Consider this area as the white room for your photography. A place to be contemporary or traditional with your style. This is not just a place for pictures of the flora and fauna within your tanks, this is a place to share picture of anything related to our interest. It could be pictures of the glass products used in or outside your tank, your scaping tools, Co2 regs, anything. A place to share inspiration. It could be rock formations by the coast, moss covered rock and wood or forest and mountains scenes. What ever you see and how ever you see it! However you feel you want to us to see how you see things, this is the place to do it. We are all creative people, so show how creative you are in any way you feel fit.
The collage above is a small collection of some pictures i have taken with the above in mind.

There is no point in posting out of focus pictures or over dark shots due camera flash.
When taking pictures as a general rule, you will need to steady the camera with a tripod or flat surface. You will also need to turn *off* your built in camera flash.

To post a picture please use a picture hosting site. I personally  http://www.imageshack.us/ .Click on the browse tab, and select the picture you want. Then check that the image resize is set to 640x480(For message bords) and the box is ticked. Then click "Host It".
When its uploaded you will see a preview of your picture. Highlight the code in the box that is indicated as (( Hotlink for forums (1) )) . Paste this into your post, and hay presto, job done.

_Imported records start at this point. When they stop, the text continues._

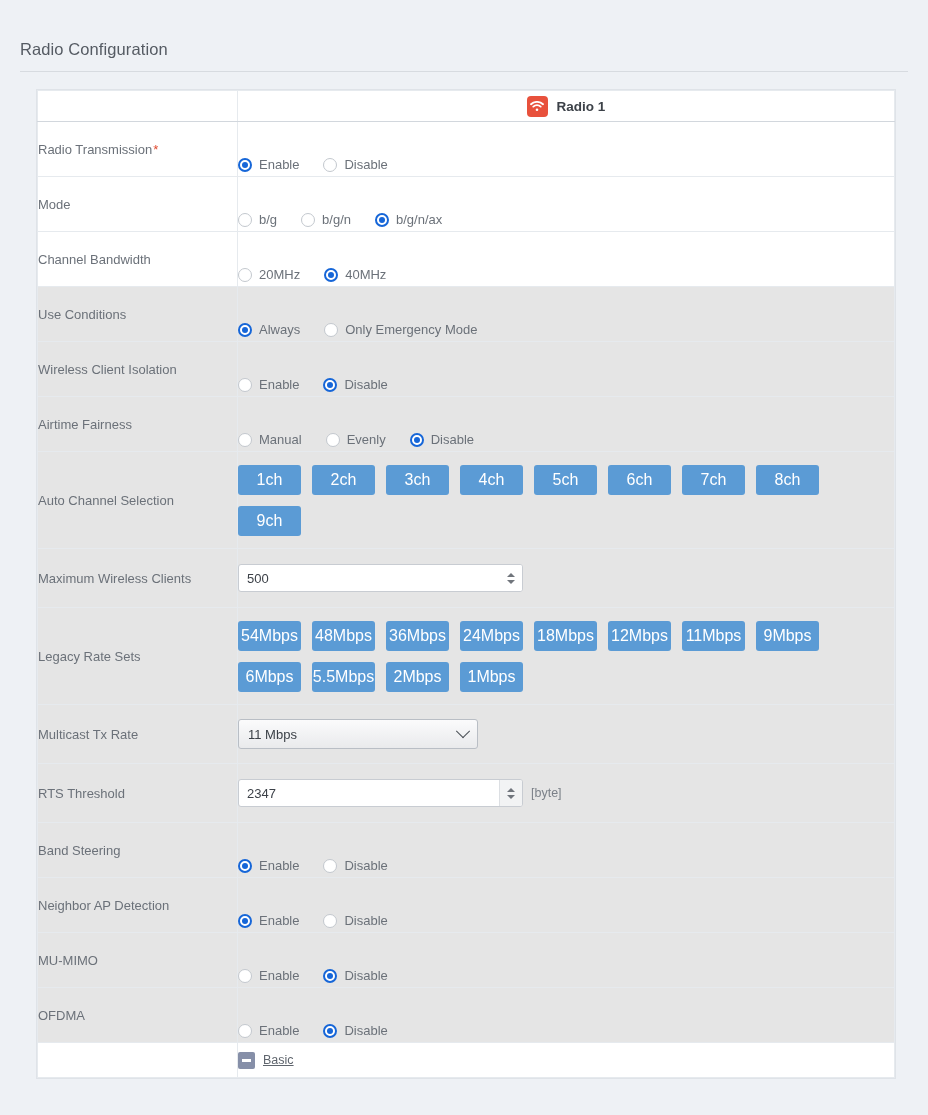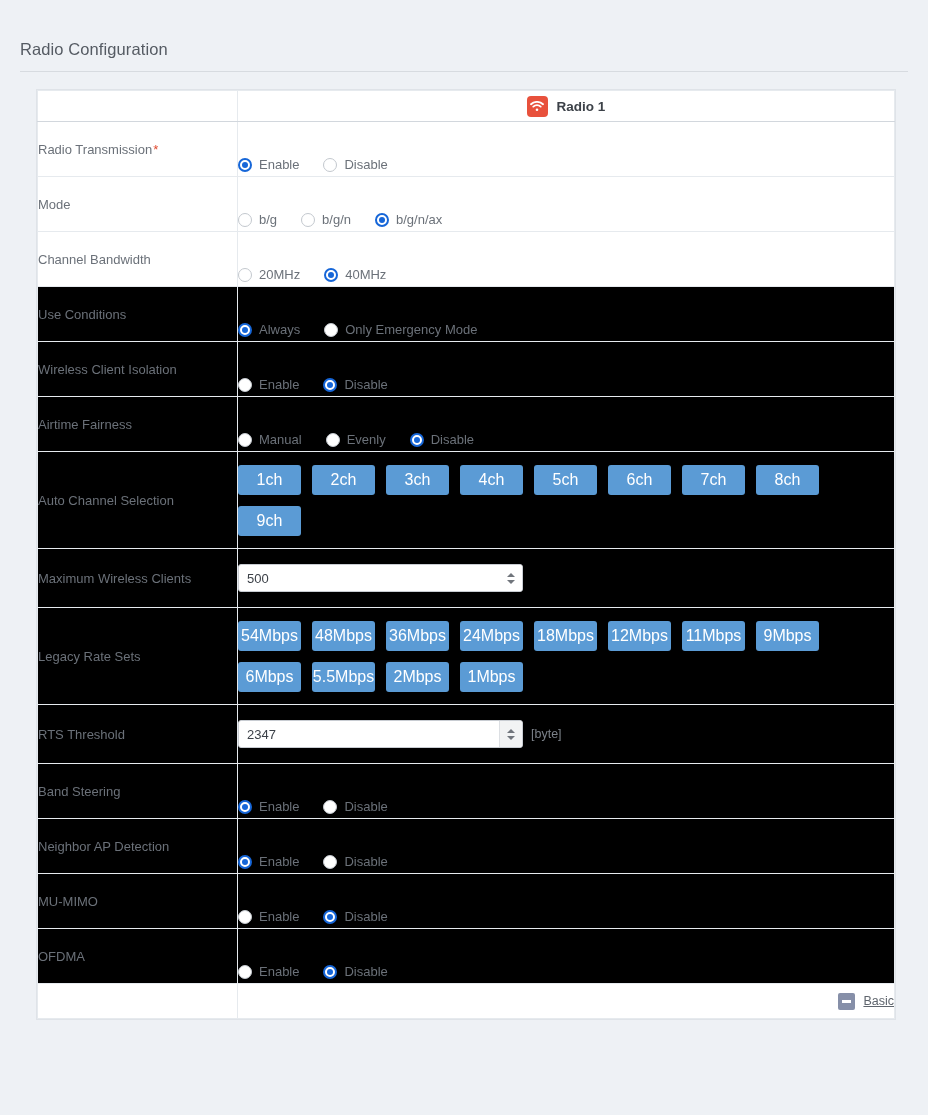--- a/index.html
+++ b/index.html
@@ -94,7 +94,7 @@
   }
 
   tr.row-white > td { background: #ffffff; }
-  tr.row-grey  > td { background: #000000; }
+  tr.row-grey  > td { background: #e5e5e5; }
 
   tr.r-h     > td { height: 54px; }
   tr.r-tall  > td { height: 58px; }

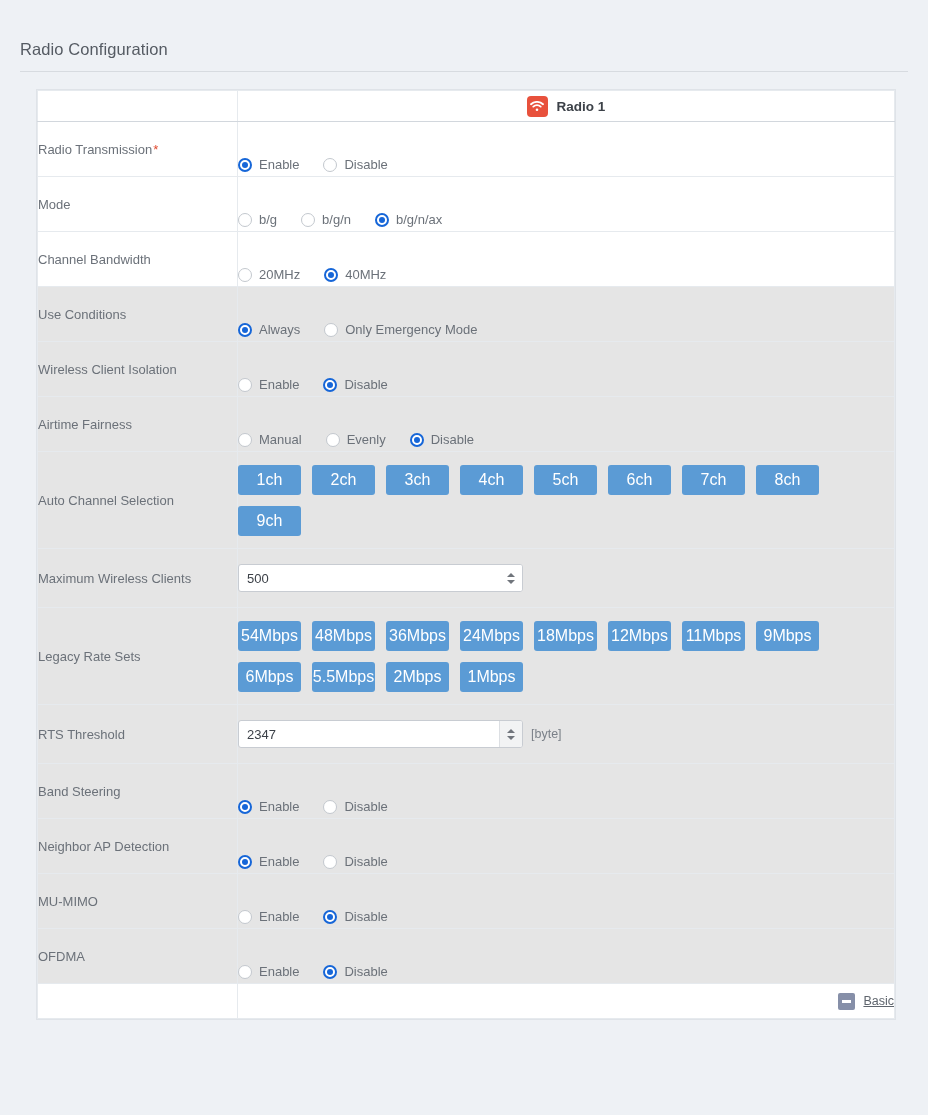--- a/index.html
+++ b/index.html
@@ -464,6 +464,15 @@
           </td>
         </tr>
         <tr class="row-grey r-tall">
+          <td class="lbl"><span>Multicast Tx Rate</span></td>
+          <td class="val">
+            <div class="sel-box">
+              <span class="sel-text">11 Mbps</span>
+              <span class="chev"></span>
+            </div>
+          </td>
+        </tr>
+        <tr class="row-grey r-tall">
           <td class="lbl"><span>RTS Threshold</span></td>
           <td class="val"><div class="num-wrap">
               <div class="num-box">

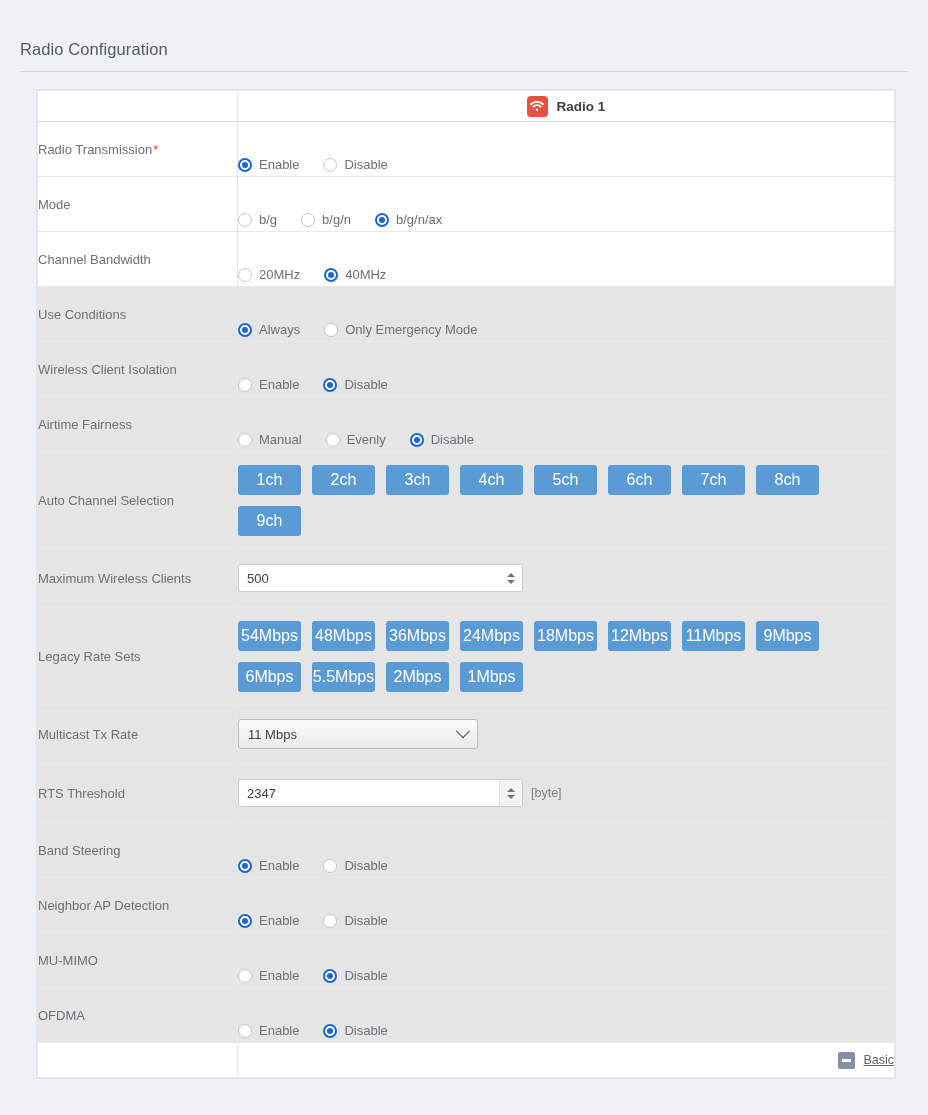--- a/index.html
+++ b/index.html
@@ -260,7 +260,6 @@
   .footer-inner {
     display: flex;
     align-items: center;
-    justify-content: flex-end;
     gap: 8px;
   }
   .collapse-icon {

Remember be creative, think inspiration and try looking at things in a different light.

I personally look forward to seeing you photographs.

Have fun,
Graeme.


----------



## thumbless

Can you change the colour of your text "Green"
Do not know if i have trouble with my eyes but i get eye strain trying to read it.


----------



## Graeme Edwards

Tadahh.

Sorry about that


----------



## quatermass

White text on a pale blue background?

Impossible to read!
Can you change it?


----------



## Lisa_Perry75

You can change how the forum appears to you under profile settings.


----------



## quatermass

Lisa_Perry75 said:
			
		

> You can change how the forum appears to you under profile settings.



Well yes, I did realise that, but why should I have to change my style because some person thinks to post in silly colours?

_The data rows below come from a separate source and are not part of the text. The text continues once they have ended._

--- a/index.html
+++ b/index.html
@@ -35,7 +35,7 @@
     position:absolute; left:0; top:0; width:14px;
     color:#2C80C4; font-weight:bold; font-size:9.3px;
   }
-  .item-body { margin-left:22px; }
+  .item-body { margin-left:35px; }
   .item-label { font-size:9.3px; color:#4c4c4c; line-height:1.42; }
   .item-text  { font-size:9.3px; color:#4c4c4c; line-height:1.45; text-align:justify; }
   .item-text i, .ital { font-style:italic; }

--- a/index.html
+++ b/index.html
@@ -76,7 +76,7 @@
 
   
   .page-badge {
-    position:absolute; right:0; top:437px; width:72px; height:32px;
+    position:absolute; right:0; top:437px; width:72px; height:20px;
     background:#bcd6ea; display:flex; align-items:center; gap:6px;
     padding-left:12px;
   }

The administrators know what styles are installed and should just be posting using standard colours?

The poster can easily edit their posting and put it right.


----------



## aaronnorth

Did you take that bottom right pic of the stream? It's beautiful


----------



## Dan Crawford

aaronnorth said:
			
		

> Did you take that bottom right pic of the stream? It's beautiful


I'm sure Graeme can answer for himself but i have to add that that is the greatest picture i've seen from a "none-pro", stunning.


----------



## Graeme Edwards

Hi,

Yes all those pictures where taken by myself.

Cheers Dan


----------



## JamesM

Ooooh, Graeme, can we get a full size pic of that shot please mate? New wallpaper coming...


----------



## aaronnorth

JAmesM said:
			
		

> Ooooh, Graeme, can we get a full size pic of that shot please mate? New wallpaper coming...



i was thinking the same thing when i saw it. It looks like the ones you usually get with the operator software  8)


----------



## quatermass

Here is a picture from my 250L tank.






The frog is a male Dwarf African Frog - Hymenochirus boettgeri, about 2" long.

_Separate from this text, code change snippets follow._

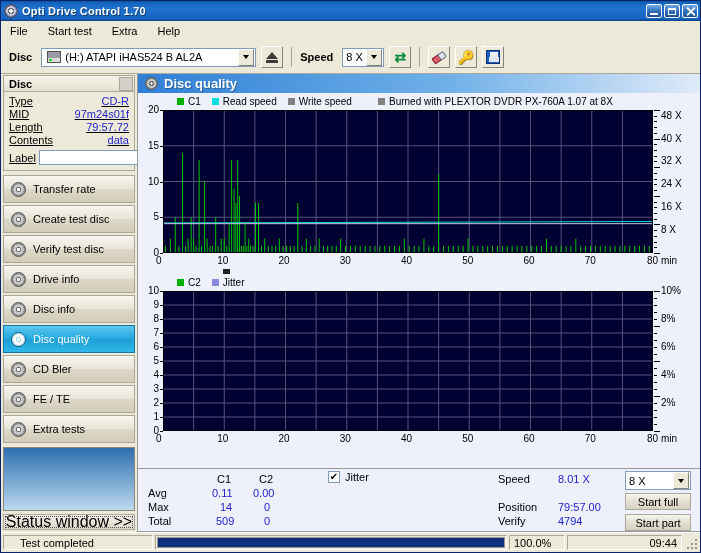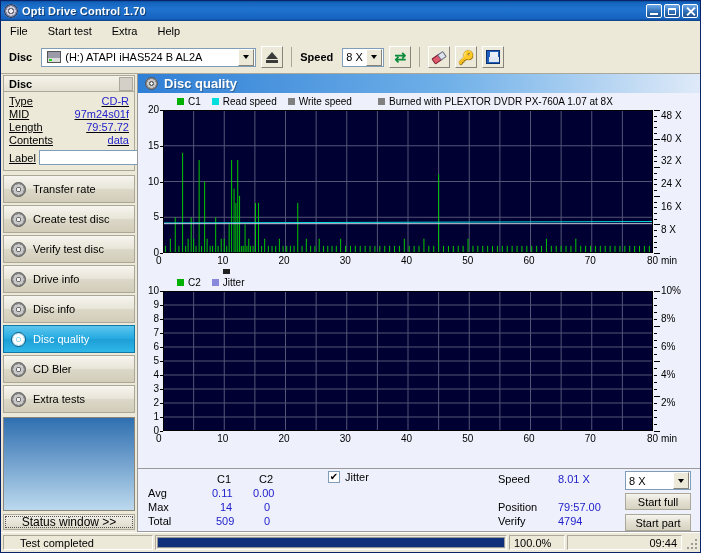--- a/index.html
+++ b/index.html
@@ -322,6 +322,10 @@
         <div class="nav-btn">
           <span class="nav-ico"></span>
           <span>CD Bler</span>
+        </div>
+        <div class="nav-btn">
+          <span class="nav-ico"></span>
+          <span>FE / TE</span>
         </div>
         <div class="nav-btn">
           <span class="nav-ico"></span>

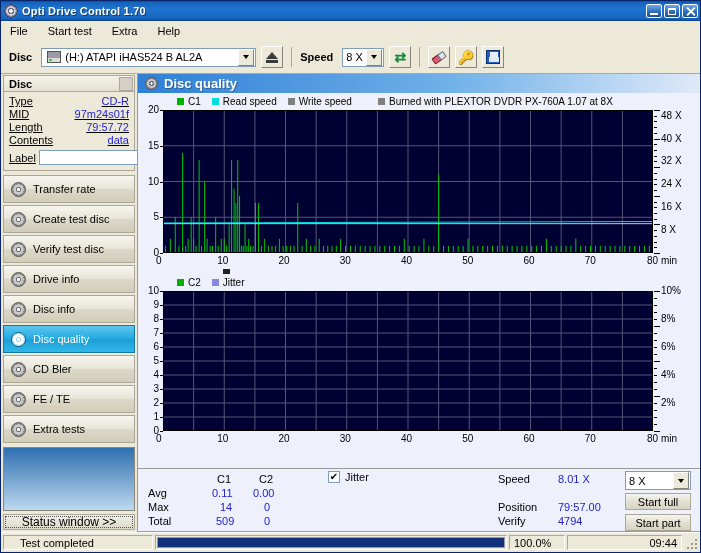--- a/index.html
+++ b/index.html
@@ -146,7 +146,7 @@
     height:16px;flex:0 0 16px;margin-top:3px;
     background:linear-gradient(to bottom,#f2f0e8,#ddd9c9);
     border:1px solid #aca899;box-sizing:border-box;
-    display:flex;align-items:center;justify-content:center;font-size:12px;
+    display:flex;align-items:center;justify-content:center;font-size:16px;
     outline:1px dotted #555;outline-offset:-3px;
   }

The guys was singing away quite obvious to me trying to take a photo. So I was able to take quite a few on Macro mode.

The duckweed gives just the right hint of the sense of scale with out making him look tiny.


----------



## LondonDragon

Nice photo quatermass  love the frog, doesn't it jump out of the tank?

Couple of clicks after and here the results:


----------



## quatermass

LondonDragon said:
			
		

> Nice photo quatermass  love the frog, doesn't it jump out of the tank?
> 
> Couple of clicks after and here the results:



Yuch. You've altered the gamma level.

I prefer my version. Yours is way too dark.


----------



## aaronnorth

cool pic quartermass.


----------